Yannick, la recensione | Locarno 76
Con Yannick vediamo un nuovo passo verso la normalizzazione delle follie (non sempre a fuoco) di Dupieux. Lo stesso umorismo ma irregimentato
La recensione di Yannick, il film di Quentin Dupieux in concorso al festival di Locarno, in uscita in sala il 18 gennaio
Con un ottimo tirante e un continuo rimando delle vere motivazioni, con una curiosità che non si esaurisce allo spunto ma tiene sempre sulla corda, questo protagonista ignorantone e sempliciotto, che addirittura non sa nulla di come si usa un computer, è fuori da qualsiasi dibattito culturale anche più pop, che non sa cosa aspettarsi ma desidera solo essere svagato, cercherà di correggere tutto a modo suo, scrivendo lui una sceneggiatura da rappresentarsi lì per lì, come in un desiderio di rivoluzione dal basso delle convenzioni riguardo l'intrattenimento.
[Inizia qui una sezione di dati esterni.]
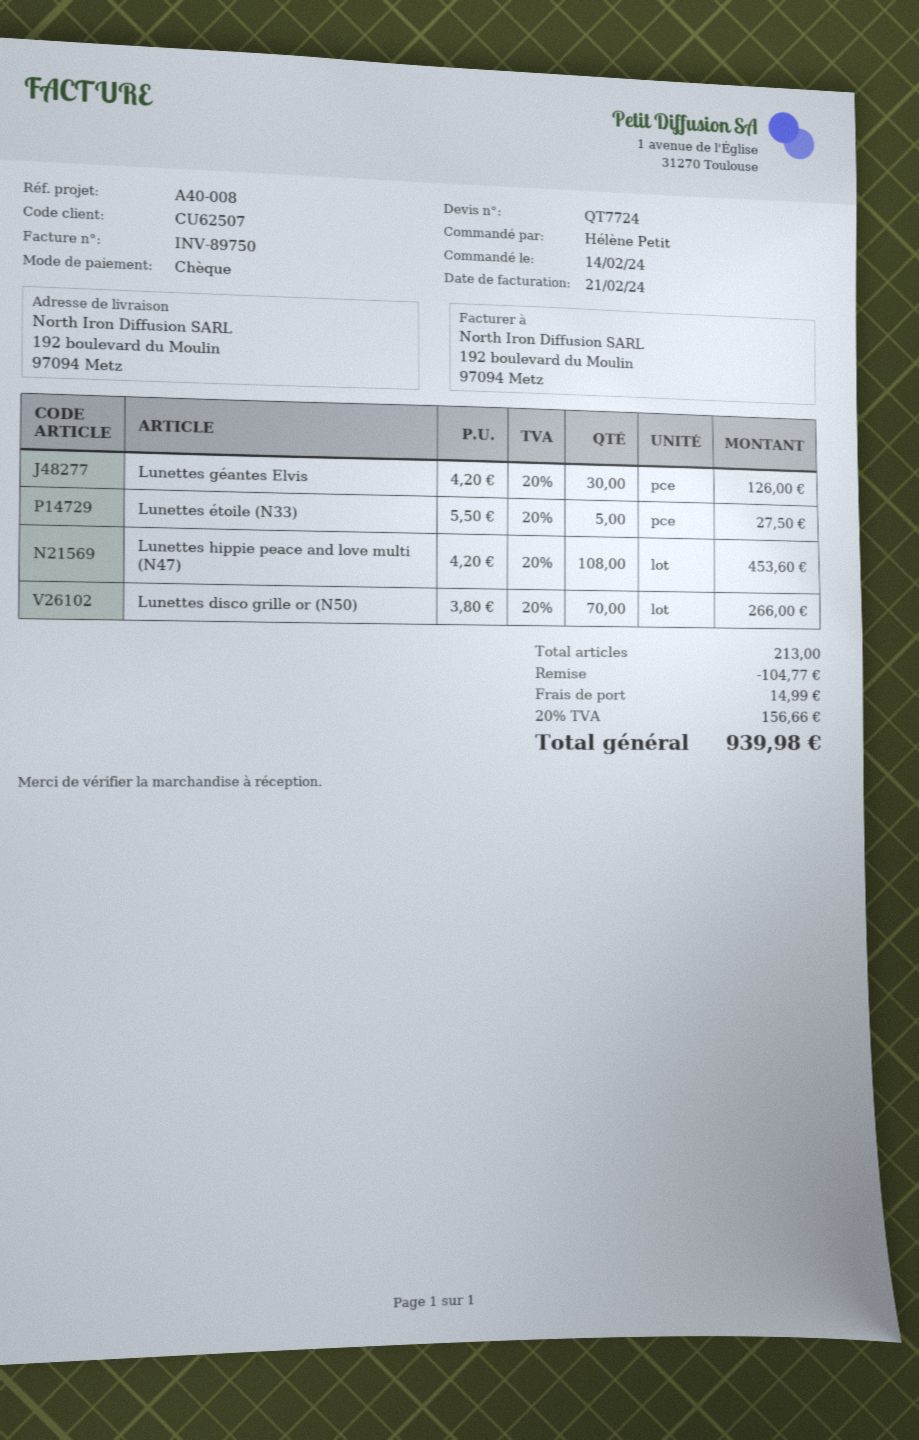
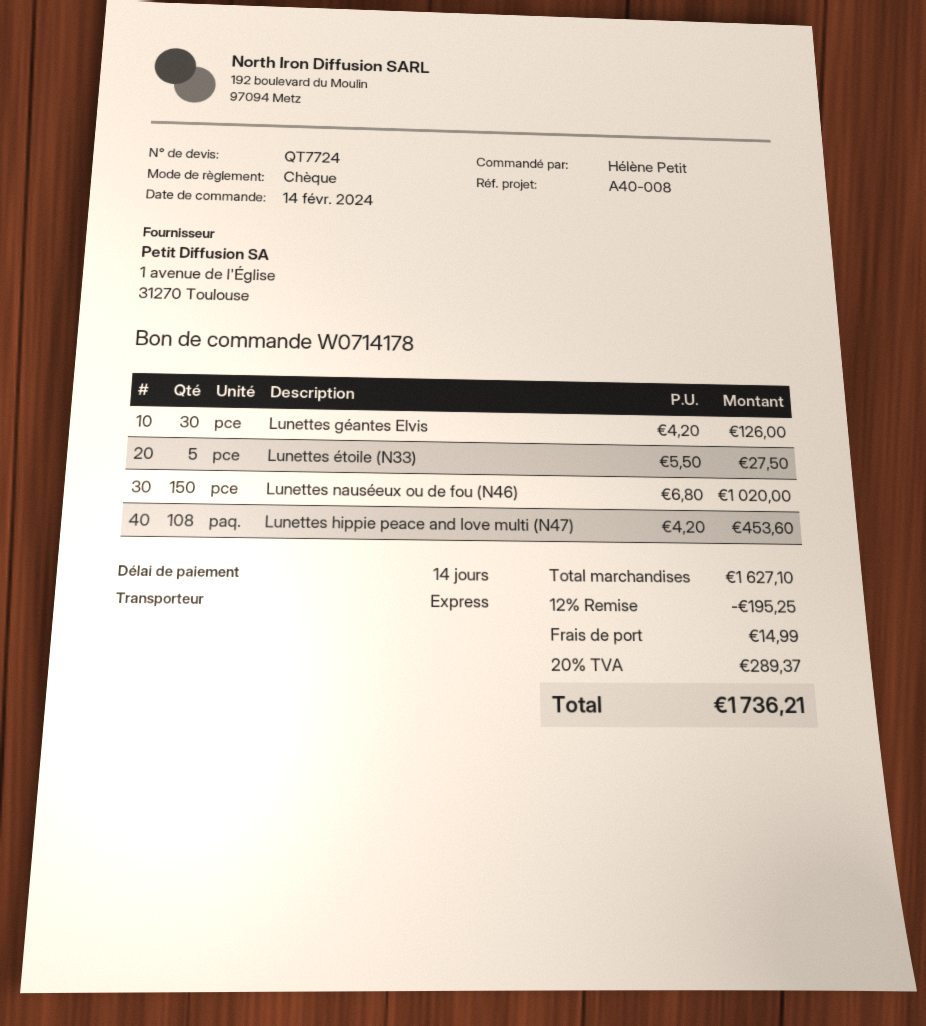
Lunettes disco grille or (N50): 70 x 3.80 = 266.00 -> none
Lunettes nauséeux ou de fou (N46): none -> 150 x 6.80 = 1020.00
discount: 104.77 -> 195.25
tax: 20% = 156.66 -> 20% = 289.37
total: 939.98 -> 1736.21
Insomma per la prima volta invece di raccontare una situazione attraverso dei personaggi che sono funzionali a quella situazione, Dupieux racconta una serie di personaggi e i loro mutamenti in una situazione che è funzionale ad essi. Da questo contrasto con pistola davanti a un pubblico che lascia emergere le contraddizioni di ognuno, passiamo a una storia di potere e controllo su un palco, in cui chi detiene il potere in ogni momento obbliga tutti a seguire la propria narrazione di ciò che accade. Chi ha la pistola non solo decide cosa si fa ma indirizza l’interpretazione dei fatti.